The opportunity to go on a motorbike adventure across Iceland with two friends gave me a new perspective I’d never seen before. The three of us arrived on the island with just a map and a compass and plotted our own course across new landscapes. It was as though I’d been cast in to a National Geographic magazine; crossing deserts, climbing volcanoes, swimming in rivers of hot water and camping beneath the midnight sun; in adventure I felt alive. As my Geordie friends struggled to communicate with locals who spoke perfect English, I became their interpreter, in my mind I suddenly thought I was born to be an adventurer – !

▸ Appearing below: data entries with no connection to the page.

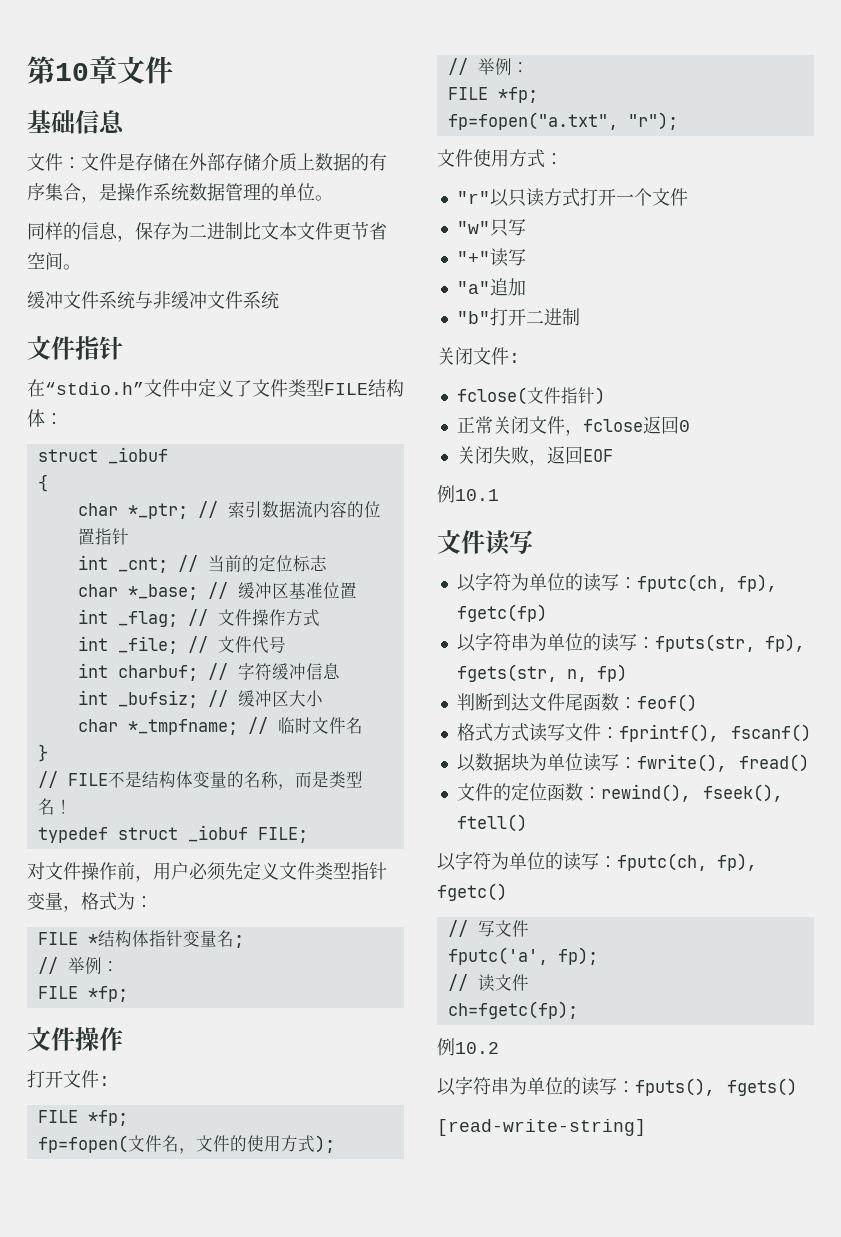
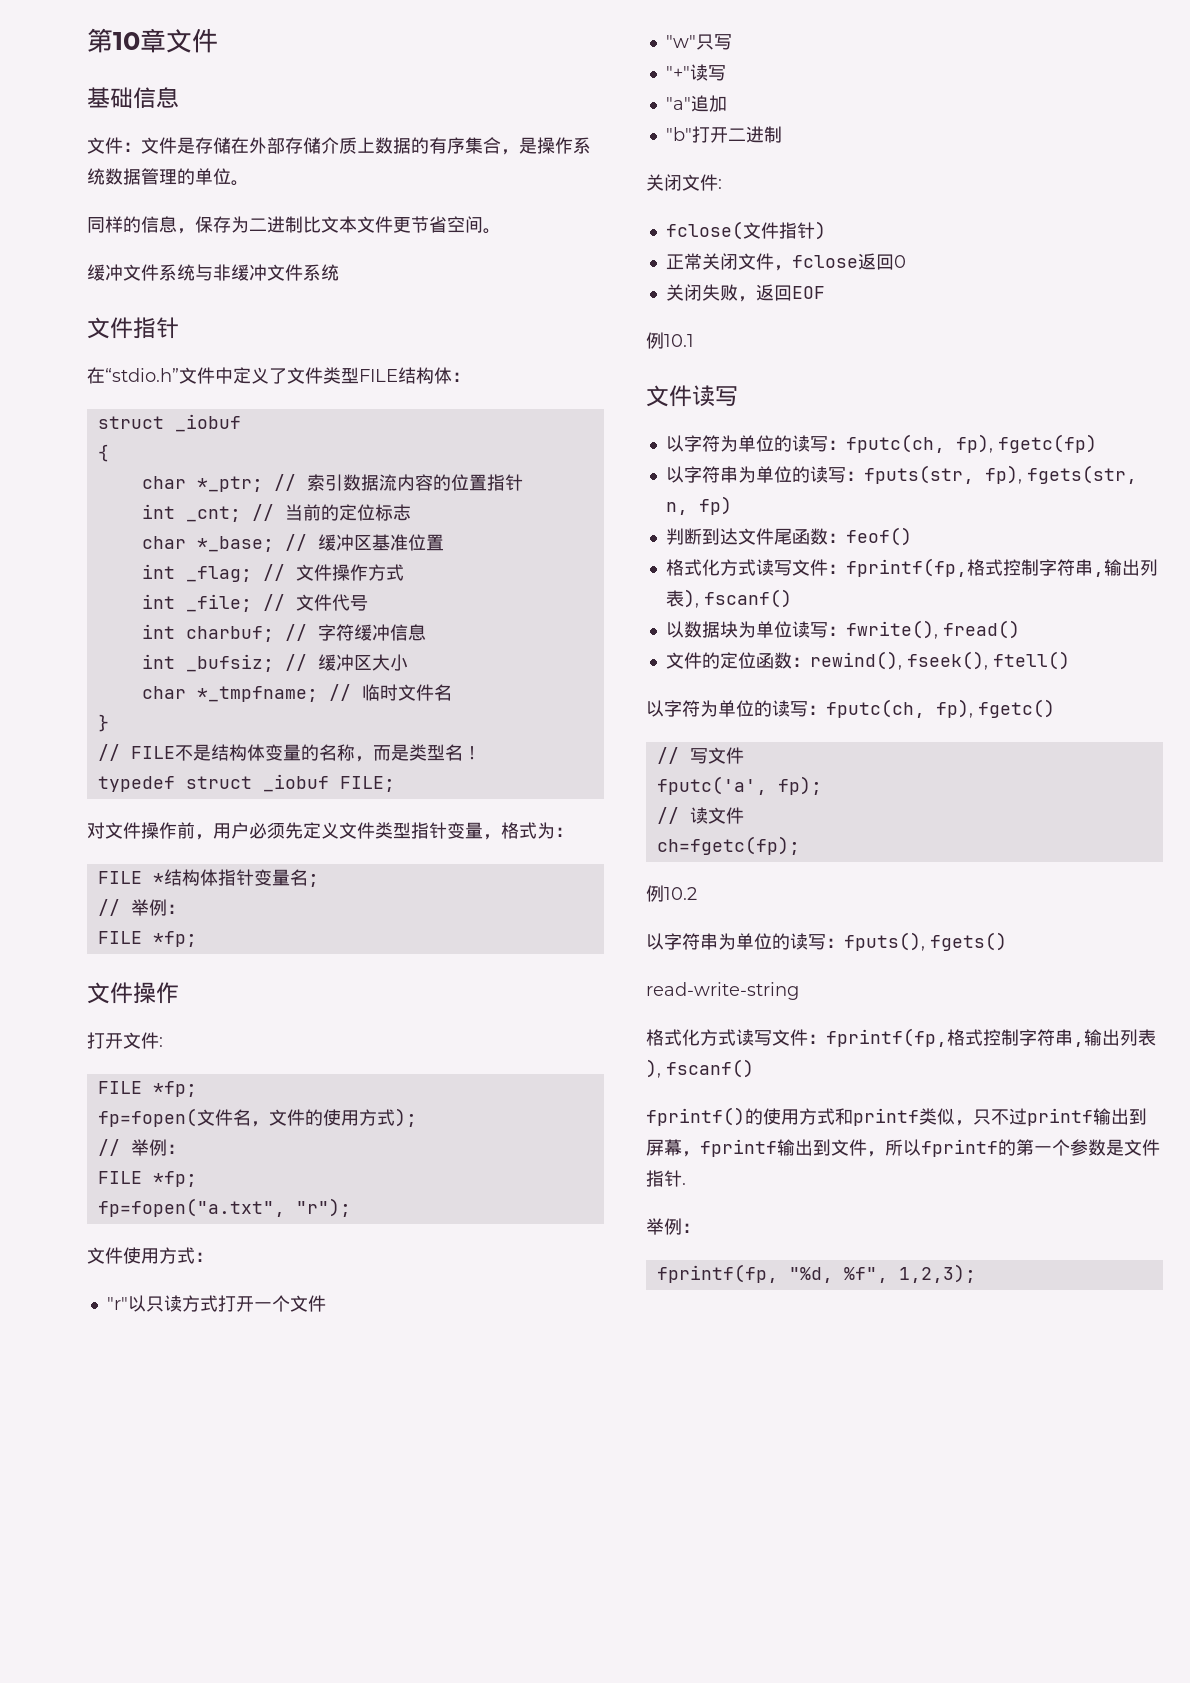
  判断到达文件尾函数：feof()
- 格式方式读写文件：fprintf(), fscanf()
+ 格式化方式读写文件：fprintf(fp,格式控制字符串,输出列表), fscanf()
- [read-write-string]
+ read-write-string
+ 格式化方式读写文件：fprintf(fp,格式控制字符串,输出列表), fscanf()
+ fprintf()的使用方式和printf类似，只不过printf输出到屏幕，fprintf输出到文件，所以fprintf的第一个参数是文件指针.
+ 举例：
+ fprintf(fp, "%d, %f", 1,2,3);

Returning, I decided to change my life dramatically and within one month, I cut ties with all the trappings of “success” and set off to cycle around the world.

Setting out into a world I didn’t know energised me and I thrived on having to find my own solutions to different problems I faced every day. Cycling released endorphins, keeping me focussed and happy, the challenge of getting around the world gave me a new drive, I found the thing that made me happy and I decided to make a life for myself doing what I loved.

If I have one regret, it would be that I had to hit rock bottom to realise that I could achieve anything I wanted. Don’t accept that an unfulfilling life is “normal”, talk openly about your struggles to friends and family, don’t wait for your boat to come in, swim out to it and find what makes you happy.